Mas os procedimentos de segurança para evitar contaminação da família, de sepultadores e de outros presentes pelo vírus são mantidos quando há sintomas clínicos de Covid-19, mesmo que reste dúvida sobre a presença da doença.

Casos assim eram mais comuns no início da pandemia, em março e abril, quando o gargalo para testes era ainda maior do que hoje, mas não sumiram.

Francisca Gomes, 73, morreu em 21 de maio em Feijó, no Acre. Internada com sintomas respiratórios no hospital da cidade, fez um teste rápido que deu negativo. Com a piora dos sintomas, foi levada a Cruzeiro do Sul, polo regional a 278 km, onde morreu.

Uma das netas, usando o resultado negativo do teste rápido, contestou a decisão do hospital de encaminhar o corpo para enterro imediato, sem possibilidade de levá-lo de volta à cidade natal.

O diretor clínico do hospital onde Francisca morreu citou o protocolo do Ministério da Saúde que veda o traslado de corpos quando há suspeita da doença , afirmou que o quadro clínico da paciente era sugestivo da Covid-19 e lembrou que o teste rápido tem alta chance de falso negativo.

As diretrizes publicadas pela Anvisa afirmam que testes rápidos (IgM/IgG), de sangue ou plasma, não têm valor diagnóstico (confirmação ou descarte). “Diversos fatores influenciam os testes, tais como a sensibilidade/especificidade e a condição do paciente (resposta imunológica)”, acrescenta a norma.

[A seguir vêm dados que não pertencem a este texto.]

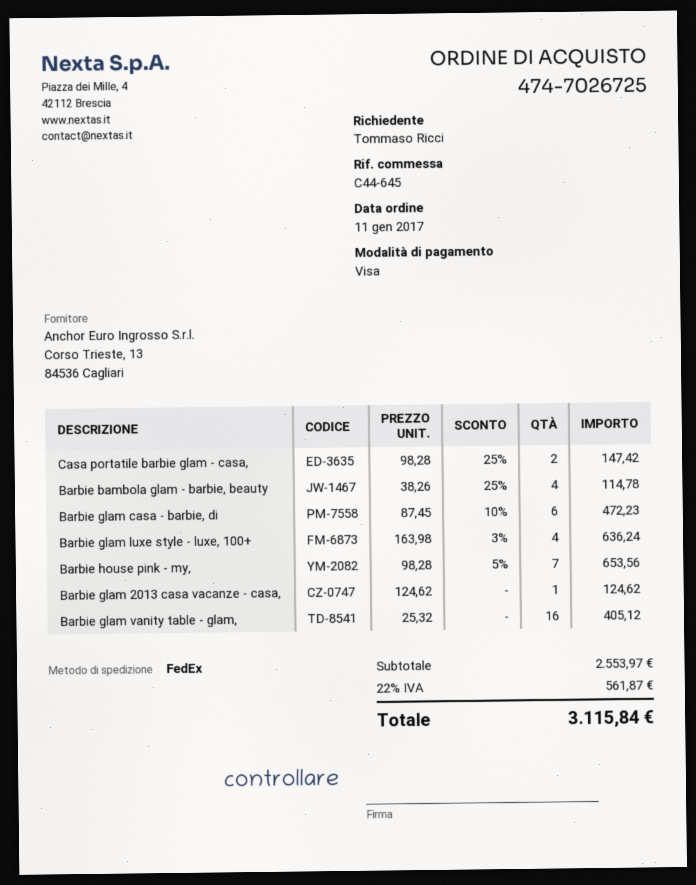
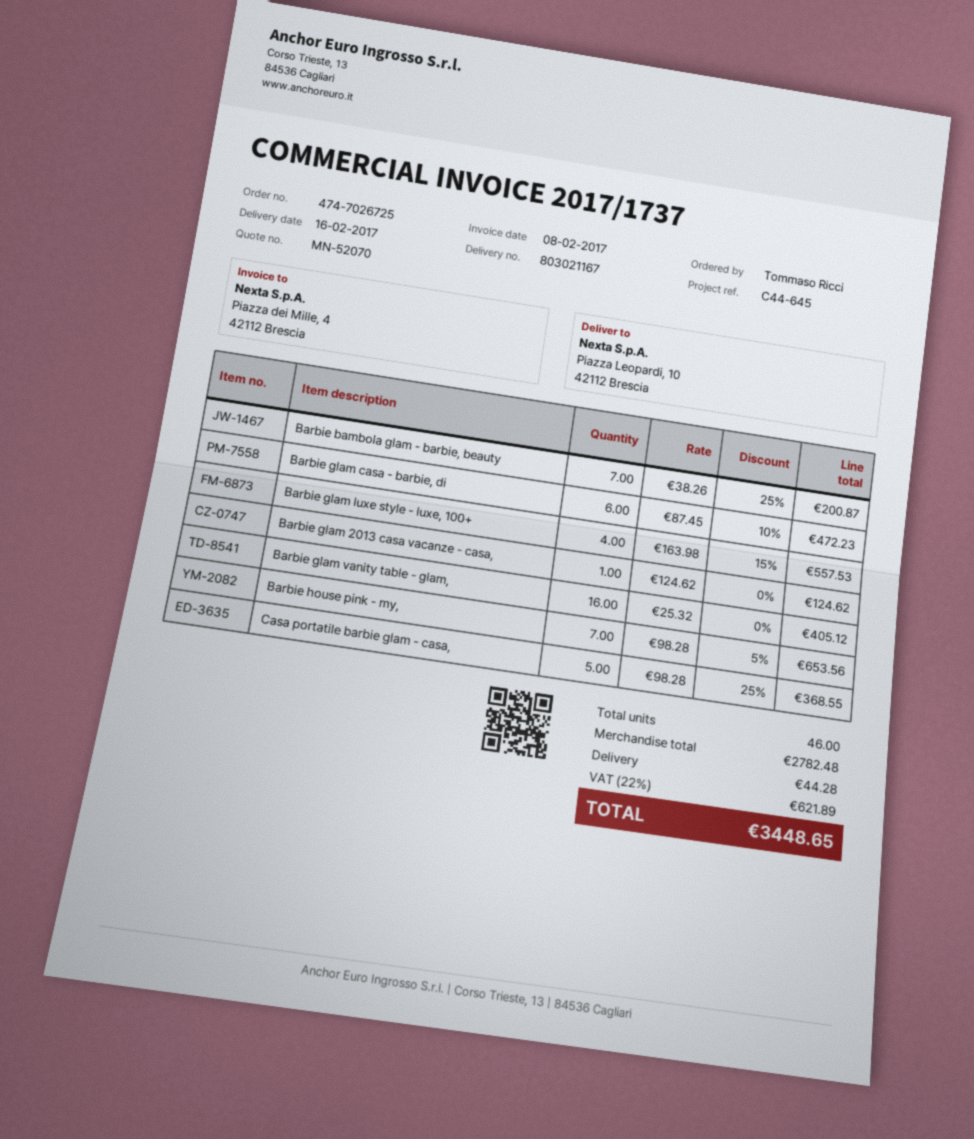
Casa portatile barbie glam - casa,: 2 x 98.28 - 25% = 147.42 -> 5 x 98.28 - 25% = 368.55
Barbie bambola glam - barbie, beauty: 4 x 38.26 - 25% = 114.78 -> 7 x 38.26 - 25% = 200.87
Barbie glam luxe style - luxe, 100+: 4 x 163.98 - 3% = 636.24 -> 4 x 163.98 - 15% = 557.53
subtotal: 2553.97 -> 2782.48
shipping: none -> 44.28
tax: 22% = 561.87 -> 22% = 621.89
total: 3115.84 -> 3448.65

As necropsias, dado o risco de contaminação dos médicos legistas, também estão proibidas nesses casos.

Wanderson Araújo, 45, morreu em Divinópolis (MG) em 10 de abril, horas após passar mal em casa e ser levado a um hospital pelo Samu. Não houve coleta para o teste para Covid-19, e o corpo foi liberado para velório em caixão não lacrado.

A cerimônia, numa comunidade rural, durava já quatro horas quando a secretaria de saúde do município interveio, após ser notificada pelo hospital que Araújo poderia ter morrido de Covid-19.

Ele era hipertenso e diabético, dois fatores de risco para o novo coronavírus, mas a declaração de óbito do médico não cita a suspeita. A família declarou ao jornal o jornal Estado de Minas que somente após o funeral foi contatada e orientada a manter isolamento.​

A definição da causa da morte é critério e responsabilidade do médico. O Conselho Federal de Medicina orienta que o profissional se baseie no relato dos sintomas do paciente ou os informados pela família e nos dados de prontuário, ainda que quadro sindrômico.

Se esse conjunto de fatores indicar a possibilidade de Covid-19, mesmo sem a confirmação laboratorial, o profissional deve registrar a suspeita no laudo com as observações “aguarda exames” ou “não foi possível coletar exames”.